Maybe it’s fine weather but try as I might, I cannot make myself concentrate on anything serious at the moment. So, in no particular order of importance, a list of the TV I’m loving and some thoughts on the third Star Wars prequel (which you should skip if you plan to remain absolutely unspoiled for anything).
1. Battlestar Galactica. WHEN, Lords of Kobol, when will July ever get here?
2. Babylon 5. I’m halfway through the Season 1 DVDs and though I watched the whole thing all the way through when it first ran, I’m still finding things I missed and can’t believe what a rich and beautifully constructed story it is.

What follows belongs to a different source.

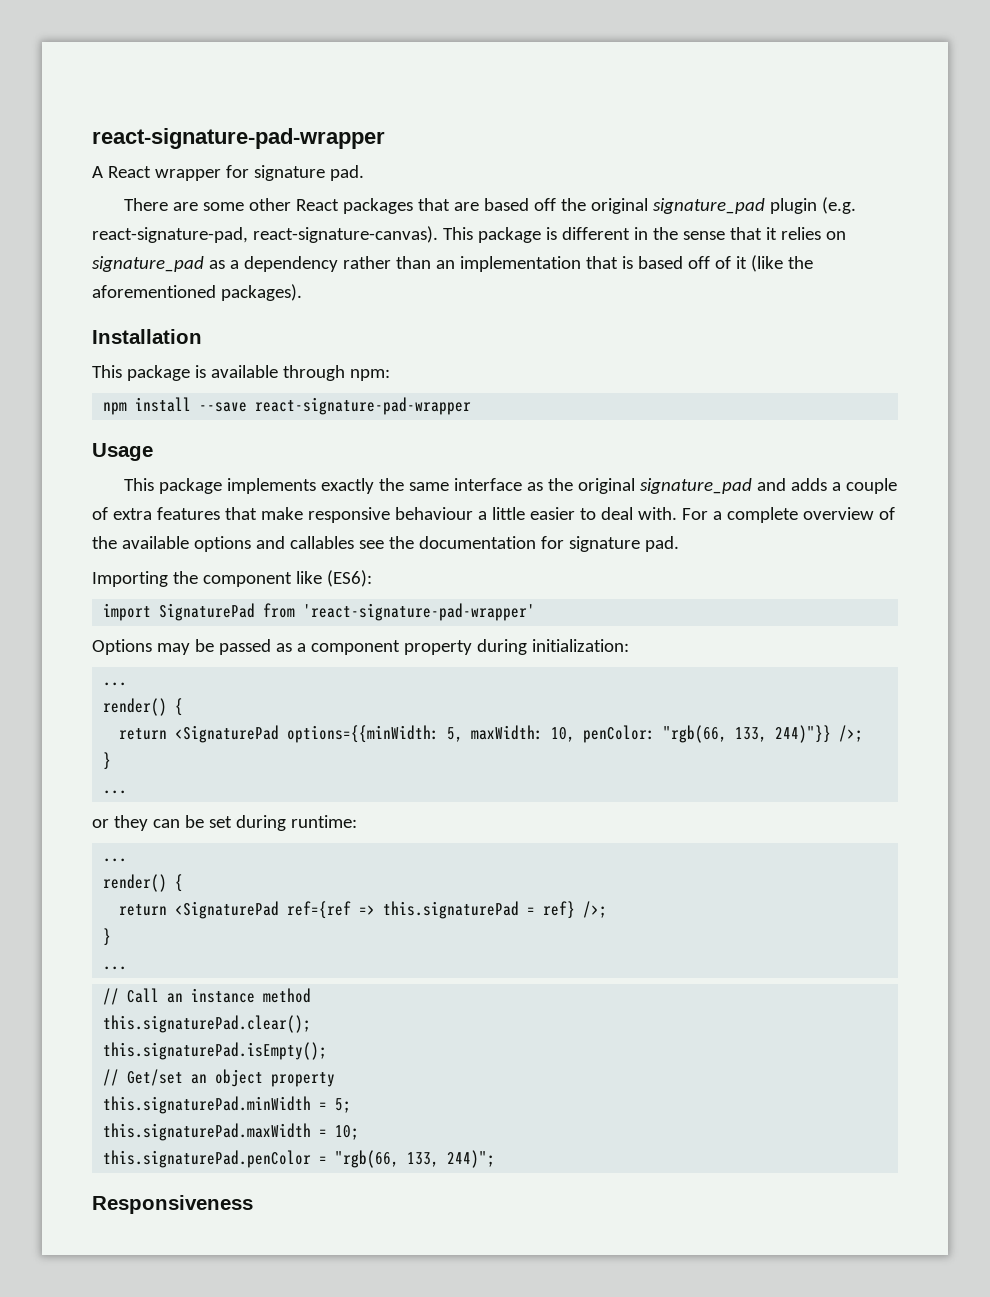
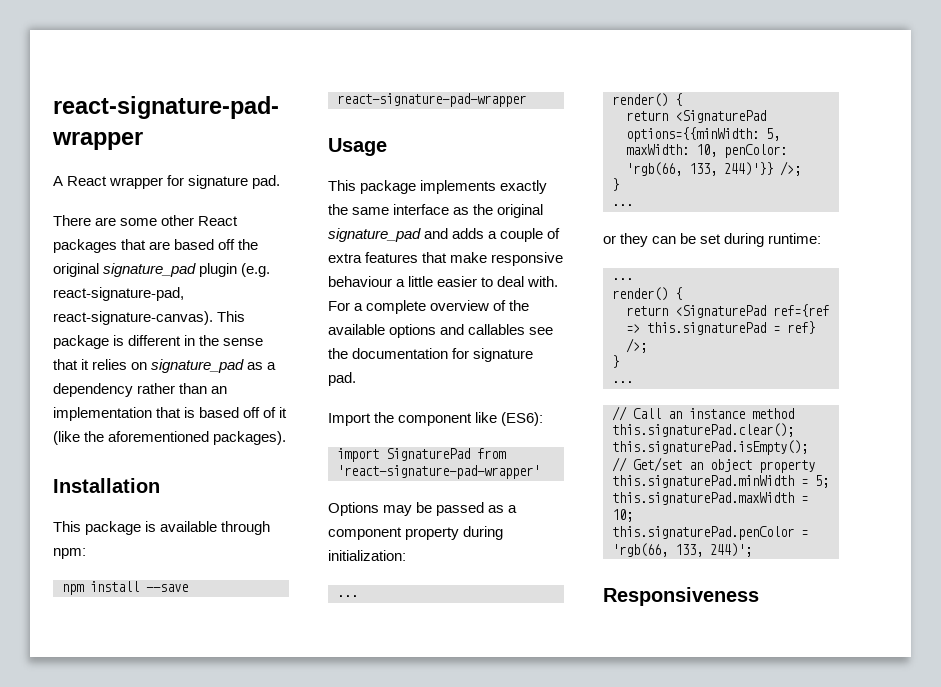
[92,571,168,587] Importing -> [328,413,371,426] Import
[663,725,832,743] "rgb(66, 133, 244)"}} -> [626,162,773,176] 'rgb(66, 133, 244)'}}
[335,1150,496,1168] "rgb(66, 133, 244)"; -> [612,543,752,557] 'rgb(66, 133, 244)';

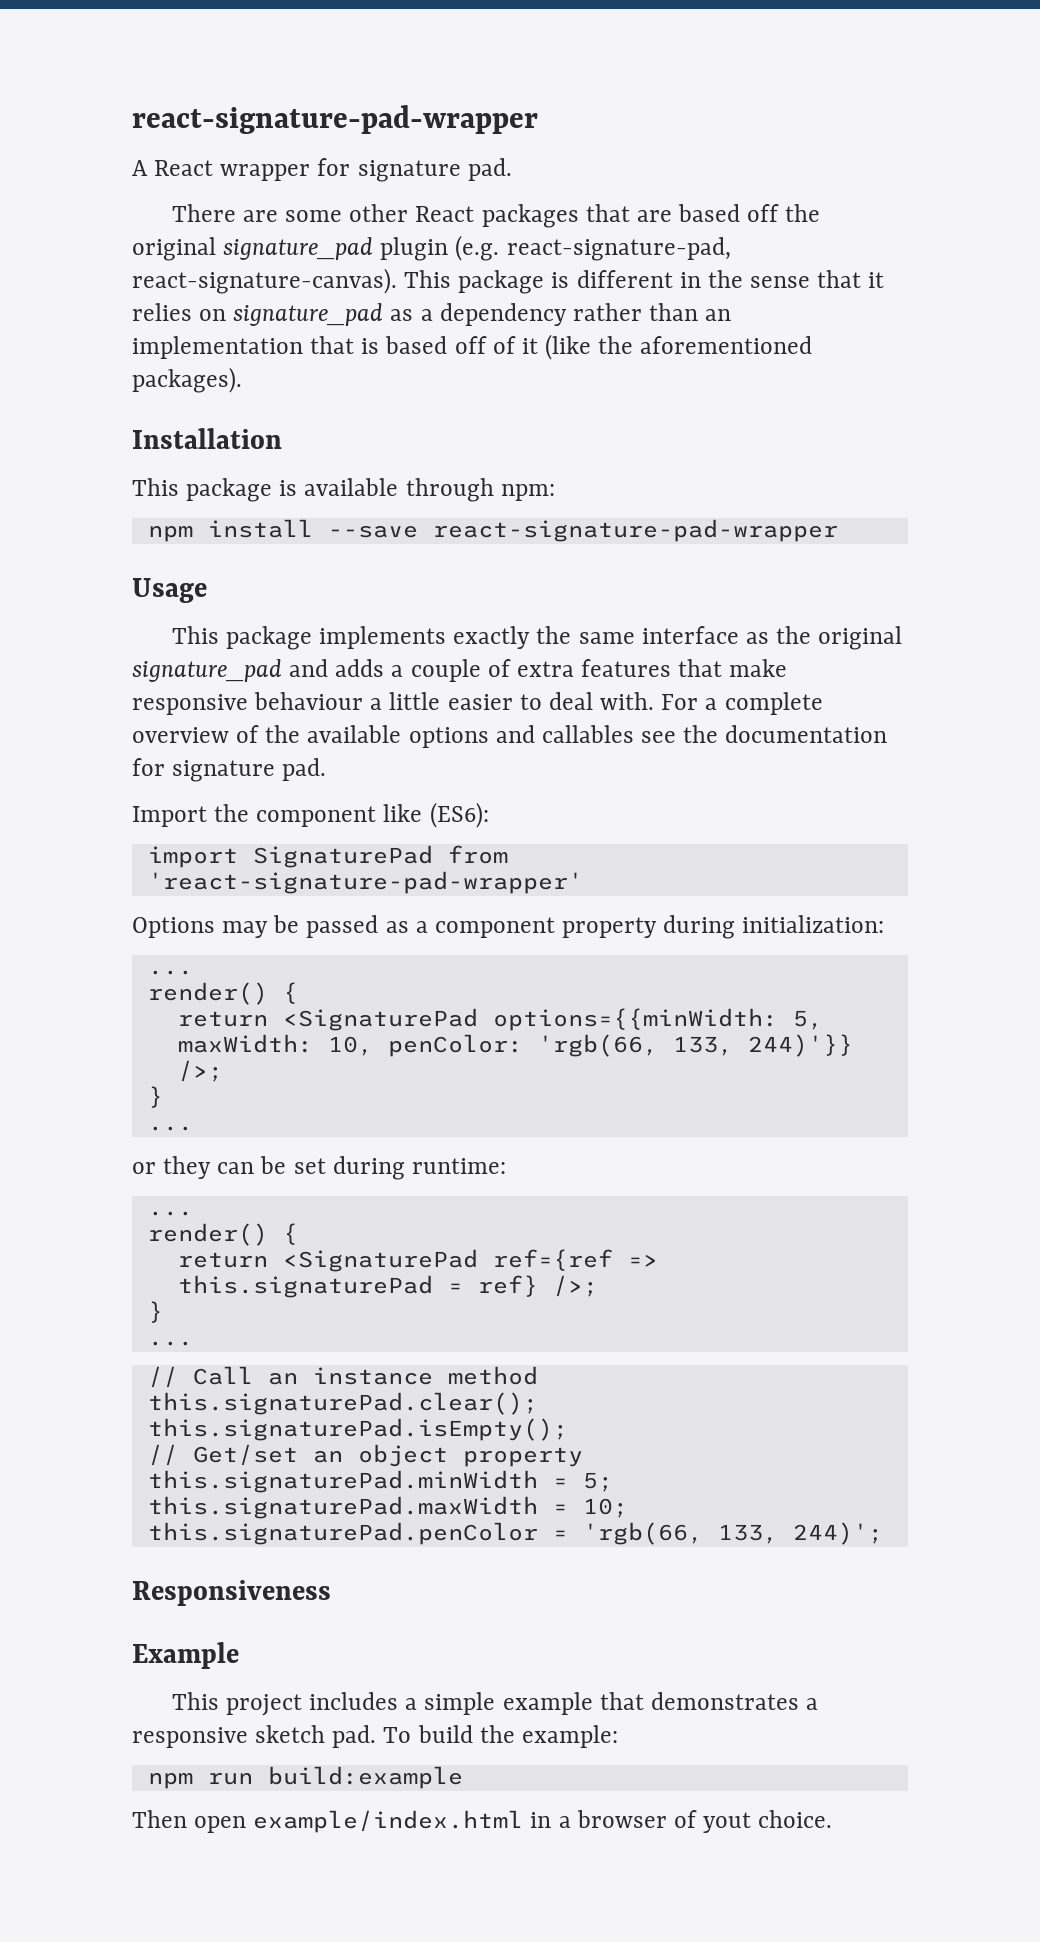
(759, 596) none -> [132,1642,239,1669] [171,1692,819,1716] [132,1725,618,1748] [147,1766,463,1789] [132,1810,833,1833] // Example // This project includes a simple example that demonstrates a responsive sketch pad. To build the example: // npm run build:example // Then open example/index.html in a browser of yout choice.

3. House. Because he’s a mess, his life’s a mess, and his staff of young doctors is very, very pretty.
4. Rescue Me. Next month, second season, baby! I’ve missed my funny, fucked up firehouse boys.
5. Deadwood. If William Shakespeare and David Mamet had a child and allowed Sam Elliott to raise it, this is what that kid would write.
Star Wars Episode III: Revenge of George Lucas
Here’s the problems, in order of how much they annoyed me:
Padme is useless. She stands around staring into space and does nothing but whine about how the unstable bad boy she married is unstable and kind of not very nice. I miss Leia. I like my sci-fi heroines with a little more kickass, thanks. And Natalie Portman looks 12 years old, and sounds it, too.
Not. Enough. Chewbacca.
Whatever emotional resonance the final scenes might have had was ruined by the fact that the film spent zero time showing me how close Obi-Wan and Anakin were. If you read the novelization of the screenplay (and I did, twice, thanks, I’ll be picking up my dork card at the desk), they love one another deeply and Anakin’s betrayal of his former master is devastating, to Obi-Wan and the audience. It should be devastating. I was expecting to feel like I’d had my heart ripped out, seeing this beautiful friendship torn apart, the guilt, the grief. I don’t know if it was the script or the acting or both, but when he found out what Anakin had done, Obi-Wan looked about as upset as if his pet cat had run off.
What I loved:
Yoda, kicking some major ass. I grew up with Empire Strikes Back Yoda, and this Yoda, like a superball, bouncing off the walls and cutting people’s heads off, was really, really fun.
The weird little inflection in the Emperor’s voice each time he said “Jedi,” that took me right back to the Return. Shiver.
Darth Vader’s first breath in the mask. I’m still cold, thinking about it. Double shiver.
The politics of it? Feh. About as unsubtle as the rest of the film. Didn’t bother me one way or the other, because honestly, if you’re looking for your nuanced political analysis in the works of George Lucas, well, time to put down the crack pipe and go back to the papers. And I say this as a person who planned, the day she turned 18, to marry Luke Skywalker.